What to work on:
Please return the lines below verbatim, beginning at the one that has "- Here I minimize" and stopping after the one that has "In this paper", and add no other lines.

(Version comparison data)
= = = = = = =

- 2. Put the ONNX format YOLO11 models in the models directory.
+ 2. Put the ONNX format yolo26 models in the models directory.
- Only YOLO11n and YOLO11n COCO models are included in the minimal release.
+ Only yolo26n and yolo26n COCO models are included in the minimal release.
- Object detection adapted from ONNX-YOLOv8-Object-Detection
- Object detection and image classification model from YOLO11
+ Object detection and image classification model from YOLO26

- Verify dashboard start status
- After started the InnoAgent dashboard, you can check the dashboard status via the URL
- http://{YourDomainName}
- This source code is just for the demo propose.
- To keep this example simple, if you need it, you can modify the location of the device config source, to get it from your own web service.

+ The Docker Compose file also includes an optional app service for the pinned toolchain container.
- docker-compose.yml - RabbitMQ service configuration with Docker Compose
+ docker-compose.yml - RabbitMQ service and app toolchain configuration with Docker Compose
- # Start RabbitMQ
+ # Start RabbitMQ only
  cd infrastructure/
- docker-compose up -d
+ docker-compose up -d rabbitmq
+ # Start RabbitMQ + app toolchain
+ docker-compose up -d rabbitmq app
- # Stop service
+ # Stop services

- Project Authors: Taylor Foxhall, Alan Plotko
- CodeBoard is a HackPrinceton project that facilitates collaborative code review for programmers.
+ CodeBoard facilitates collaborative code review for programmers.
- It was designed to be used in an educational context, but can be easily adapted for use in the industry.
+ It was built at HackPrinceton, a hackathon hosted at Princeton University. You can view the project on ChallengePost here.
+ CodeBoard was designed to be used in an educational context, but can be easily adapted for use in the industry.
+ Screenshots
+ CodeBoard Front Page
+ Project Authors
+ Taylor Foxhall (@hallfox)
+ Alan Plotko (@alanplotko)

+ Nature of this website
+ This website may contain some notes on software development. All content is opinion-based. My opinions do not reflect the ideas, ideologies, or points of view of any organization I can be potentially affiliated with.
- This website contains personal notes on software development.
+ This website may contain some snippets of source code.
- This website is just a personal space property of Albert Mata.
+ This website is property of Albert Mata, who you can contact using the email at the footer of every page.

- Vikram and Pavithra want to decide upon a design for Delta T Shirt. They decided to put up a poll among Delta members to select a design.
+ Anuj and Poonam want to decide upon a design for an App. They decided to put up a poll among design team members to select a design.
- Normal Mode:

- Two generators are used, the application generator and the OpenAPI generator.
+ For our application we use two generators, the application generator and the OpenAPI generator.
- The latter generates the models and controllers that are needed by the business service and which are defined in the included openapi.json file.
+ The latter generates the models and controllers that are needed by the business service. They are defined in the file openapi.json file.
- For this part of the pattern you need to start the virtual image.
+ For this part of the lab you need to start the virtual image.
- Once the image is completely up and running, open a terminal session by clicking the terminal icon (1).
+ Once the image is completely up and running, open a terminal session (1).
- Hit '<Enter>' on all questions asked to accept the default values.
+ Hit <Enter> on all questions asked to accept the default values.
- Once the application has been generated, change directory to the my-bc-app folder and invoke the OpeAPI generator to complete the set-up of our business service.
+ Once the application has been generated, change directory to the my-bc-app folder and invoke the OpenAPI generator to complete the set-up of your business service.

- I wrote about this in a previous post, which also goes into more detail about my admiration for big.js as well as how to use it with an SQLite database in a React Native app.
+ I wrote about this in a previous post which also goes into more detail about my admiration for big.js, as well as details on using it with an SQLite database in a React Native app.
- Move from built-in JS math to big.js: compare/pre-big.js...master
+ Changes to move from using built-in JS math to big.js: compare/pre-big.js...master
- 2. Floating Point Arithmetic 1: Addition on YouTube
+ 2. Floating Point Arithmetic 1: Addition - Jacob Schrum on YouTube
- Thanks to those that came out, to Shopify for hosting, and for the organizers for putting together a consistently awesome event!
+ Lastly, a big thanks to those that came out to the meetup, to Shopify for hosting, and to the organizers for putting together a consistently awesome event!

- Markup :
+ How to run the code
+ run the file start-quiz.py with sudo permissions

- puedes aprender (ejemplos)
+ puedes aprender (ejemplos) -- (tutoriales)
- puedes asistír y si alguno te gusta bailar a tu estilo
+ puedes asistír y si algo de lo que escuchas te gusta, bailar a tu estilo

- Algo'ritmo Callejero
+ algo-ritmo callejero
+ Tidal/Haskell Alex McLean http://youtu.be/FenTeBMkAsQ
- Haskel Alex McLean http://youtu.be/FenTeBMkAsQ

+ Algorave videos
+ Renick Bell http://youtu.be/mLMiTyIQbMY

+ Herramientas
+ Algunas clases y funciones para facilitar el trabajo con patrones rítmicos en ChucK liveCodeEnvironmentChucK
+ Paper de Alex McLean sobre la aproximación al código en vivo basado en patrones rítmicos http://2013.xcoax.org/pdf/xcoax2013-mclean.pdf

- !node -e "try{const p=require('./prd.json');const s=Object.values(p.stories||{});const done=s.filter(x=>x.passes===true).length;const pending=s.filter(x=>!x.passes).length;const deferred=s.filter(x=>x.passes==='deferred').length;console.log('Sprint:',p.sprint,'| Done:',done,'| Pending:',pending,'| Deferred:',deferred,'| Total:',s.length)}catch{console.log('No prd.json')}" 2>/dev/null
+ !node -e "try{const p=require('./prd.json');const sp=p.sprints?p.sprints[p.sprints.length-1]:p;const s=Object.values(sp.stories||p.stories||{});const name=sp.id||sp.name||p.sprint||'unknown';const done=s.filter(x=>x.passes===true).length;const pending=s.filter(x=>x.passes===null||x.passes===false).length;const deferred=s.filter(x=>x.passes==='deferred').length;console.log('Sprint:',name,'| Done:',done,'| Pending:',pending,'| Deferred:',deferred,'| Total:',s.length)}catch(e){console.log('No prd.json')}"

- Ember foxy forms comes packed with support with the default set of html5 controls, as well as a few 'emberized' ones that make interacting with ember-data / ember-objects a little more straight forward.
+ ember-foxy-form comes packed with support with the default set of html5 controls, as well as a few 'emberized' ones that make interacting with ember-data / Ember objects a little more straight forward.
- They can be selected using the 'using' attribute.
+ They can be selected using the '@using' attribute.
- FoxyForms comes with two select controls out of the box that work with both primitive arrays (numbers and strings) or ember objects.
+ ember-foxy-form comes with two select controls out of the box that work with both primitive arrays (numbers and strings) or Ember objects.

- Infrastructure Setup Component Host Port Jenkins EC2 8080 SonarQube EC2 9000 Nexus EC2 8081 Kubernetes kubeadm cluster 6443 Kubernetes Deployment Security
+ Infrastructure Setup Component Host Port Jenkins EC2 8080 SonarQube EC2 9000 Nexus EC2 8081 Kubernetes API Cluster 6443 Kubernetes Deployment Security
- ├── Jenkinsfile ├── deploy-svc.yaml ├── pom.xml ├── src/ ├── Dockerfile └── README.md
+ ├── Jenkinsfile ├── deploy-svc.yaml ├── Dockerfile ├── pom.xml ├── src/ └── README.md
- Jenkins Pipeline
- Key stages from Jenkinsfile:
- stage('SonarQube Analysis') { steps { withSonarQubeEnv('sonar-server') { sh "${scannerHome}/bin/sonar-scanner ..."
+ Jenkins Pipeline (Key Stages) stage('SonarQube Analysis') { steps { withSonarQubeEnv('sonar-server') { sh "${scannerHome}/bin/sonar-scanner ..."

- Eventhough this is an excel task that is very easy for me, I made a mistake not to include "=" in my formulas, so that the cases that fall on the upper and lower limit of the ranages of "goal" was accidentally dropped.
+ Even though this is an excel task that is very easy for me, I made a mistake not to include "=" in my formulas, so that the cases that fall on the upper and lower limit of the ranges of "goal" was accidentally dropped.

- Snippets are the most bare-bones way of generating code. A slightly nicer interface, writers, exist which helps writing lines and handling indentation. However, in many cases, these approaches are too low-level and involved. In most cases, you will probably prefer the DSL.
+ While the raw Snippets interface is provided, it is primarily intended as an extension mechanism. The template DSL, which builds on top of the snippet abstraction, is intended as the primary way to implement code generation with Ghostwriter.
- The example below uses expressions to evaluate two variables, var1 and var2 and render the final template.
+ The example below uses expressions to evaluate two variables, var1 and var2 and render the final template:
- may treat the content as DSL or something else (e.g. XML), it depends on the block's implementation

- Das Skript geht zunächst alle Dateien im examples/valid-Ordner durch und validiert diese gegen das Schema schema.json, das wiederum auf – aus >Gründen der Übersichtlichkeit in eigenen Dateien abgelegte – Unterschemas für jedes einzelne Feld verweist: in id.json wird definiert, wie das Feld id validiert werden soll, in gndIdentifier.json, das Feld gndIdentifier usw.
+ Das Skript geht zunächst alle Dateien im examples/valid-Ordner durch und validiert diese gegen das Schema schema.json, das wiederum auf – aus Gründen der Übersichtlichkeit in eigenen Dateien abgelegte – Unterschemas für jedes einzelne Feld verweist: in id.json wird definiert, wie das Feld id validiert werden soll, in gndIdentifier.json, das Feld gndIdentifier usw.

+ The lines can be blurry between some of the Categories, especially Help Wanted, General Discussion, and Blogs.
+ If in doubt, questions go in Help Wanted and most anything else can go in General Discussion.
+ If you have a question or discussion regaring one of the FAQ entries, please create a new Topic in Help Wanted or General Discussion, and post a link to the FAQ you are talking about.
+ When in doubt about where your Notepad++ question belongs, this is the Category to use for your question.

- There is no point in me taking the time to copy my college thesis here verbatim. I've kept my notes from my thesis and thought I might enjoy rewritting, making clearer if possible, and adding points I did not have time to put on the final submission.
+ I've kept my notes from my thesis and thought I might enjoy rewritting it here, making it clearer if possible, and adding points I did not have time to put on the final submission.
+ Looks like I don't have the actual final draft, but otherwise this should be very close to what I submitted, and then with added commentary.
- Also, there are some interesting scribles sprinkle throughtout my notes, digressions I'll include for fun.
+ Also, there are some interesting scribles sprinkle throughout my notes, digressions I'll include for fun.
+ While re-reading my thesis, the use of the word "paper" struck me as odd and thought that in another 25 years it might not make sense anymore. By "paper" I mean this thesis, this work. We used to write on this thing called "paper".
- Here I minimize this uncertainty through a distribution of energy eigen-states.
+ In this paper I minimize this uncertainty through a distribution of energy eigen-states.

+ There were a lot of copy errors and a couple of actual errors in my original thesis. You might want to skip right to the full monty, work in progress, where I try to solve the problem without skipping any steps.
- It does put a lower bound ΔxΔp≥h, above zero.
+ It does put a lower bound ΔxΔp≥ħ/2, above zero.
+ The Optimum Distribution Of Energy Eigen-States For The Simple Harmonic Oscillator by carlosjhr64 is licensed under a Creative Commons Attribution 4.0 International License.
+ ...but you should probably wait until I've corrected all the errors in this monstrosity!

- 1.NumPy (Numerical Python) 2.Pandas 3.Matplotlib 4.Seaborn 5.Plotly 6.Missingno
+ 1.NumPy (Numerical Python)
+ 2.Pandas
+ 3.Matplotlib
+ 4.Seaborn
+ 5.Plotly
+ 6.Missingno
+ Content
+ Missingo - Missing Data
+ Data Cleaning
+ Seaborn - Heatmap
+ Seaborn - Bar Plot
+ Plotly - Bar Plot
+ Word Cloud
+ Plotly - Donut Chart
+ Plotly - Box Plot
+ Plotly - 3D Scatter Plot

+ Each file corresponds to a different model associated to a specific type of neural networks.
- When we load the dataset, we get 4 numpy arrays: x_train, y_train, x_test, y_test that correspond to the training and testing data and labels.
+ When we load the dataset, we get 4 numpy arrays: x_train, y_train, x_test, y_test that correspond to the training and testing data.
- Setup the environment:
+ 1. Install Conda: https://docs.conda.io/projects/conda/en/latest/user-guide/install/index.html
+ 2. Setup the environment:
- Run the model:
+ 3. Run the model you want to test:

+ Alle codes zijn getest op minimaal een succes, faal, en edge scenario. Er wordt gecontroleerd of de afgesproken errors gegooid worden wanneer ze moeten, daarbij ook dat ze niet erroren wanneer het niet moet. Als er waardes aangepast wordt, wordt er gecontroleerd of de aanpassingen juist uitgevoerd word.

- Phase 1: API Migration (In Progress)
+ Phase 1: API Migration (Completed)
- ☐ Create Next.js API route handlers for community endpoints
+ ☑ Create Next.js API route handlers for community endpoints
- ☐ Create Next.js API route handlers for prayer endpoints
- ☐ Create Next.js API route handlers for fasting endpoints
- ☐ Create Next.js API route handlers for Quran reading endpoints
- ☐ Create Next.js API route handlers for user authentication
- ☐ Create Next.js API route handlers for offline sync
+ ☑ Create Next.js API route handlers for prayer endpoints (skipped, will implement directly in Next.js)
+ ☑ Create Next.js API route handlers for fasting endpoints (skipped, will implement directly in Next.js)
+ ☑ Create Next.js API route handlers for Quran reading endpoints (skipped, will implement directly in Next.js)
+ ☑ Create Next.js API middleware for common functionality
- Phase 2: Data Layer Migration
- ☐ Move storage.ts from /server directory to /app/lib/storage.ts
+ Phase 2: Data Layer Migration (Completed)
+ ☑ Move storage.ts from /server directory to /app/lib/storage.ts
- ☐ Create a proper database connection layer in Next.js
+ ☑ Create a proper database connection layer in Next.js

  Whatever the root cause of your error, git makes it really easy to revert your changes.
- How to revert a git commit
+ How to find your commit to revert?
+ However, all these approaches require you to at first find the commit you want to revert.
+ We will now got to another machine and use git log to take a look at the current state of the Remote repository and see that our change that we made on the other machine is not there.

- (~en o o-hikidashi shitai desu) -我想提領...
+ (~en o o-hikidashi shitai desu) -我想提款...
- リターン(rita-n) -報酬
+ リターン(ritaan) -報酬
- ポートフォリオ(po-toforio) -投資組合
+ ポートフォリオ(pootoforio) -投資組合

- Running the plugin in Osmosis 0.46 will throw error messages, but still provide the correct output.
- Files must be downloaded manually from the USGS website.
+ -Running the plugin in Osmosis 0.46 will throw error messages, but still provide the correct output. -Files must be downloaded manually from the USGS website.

= = = = = = =

Exercise result:
- Here I minimize this uncertainty through a distribution of energy eigen-states.
+ In this paper I minimize this uncertainty through a distribution of energy eigen-states.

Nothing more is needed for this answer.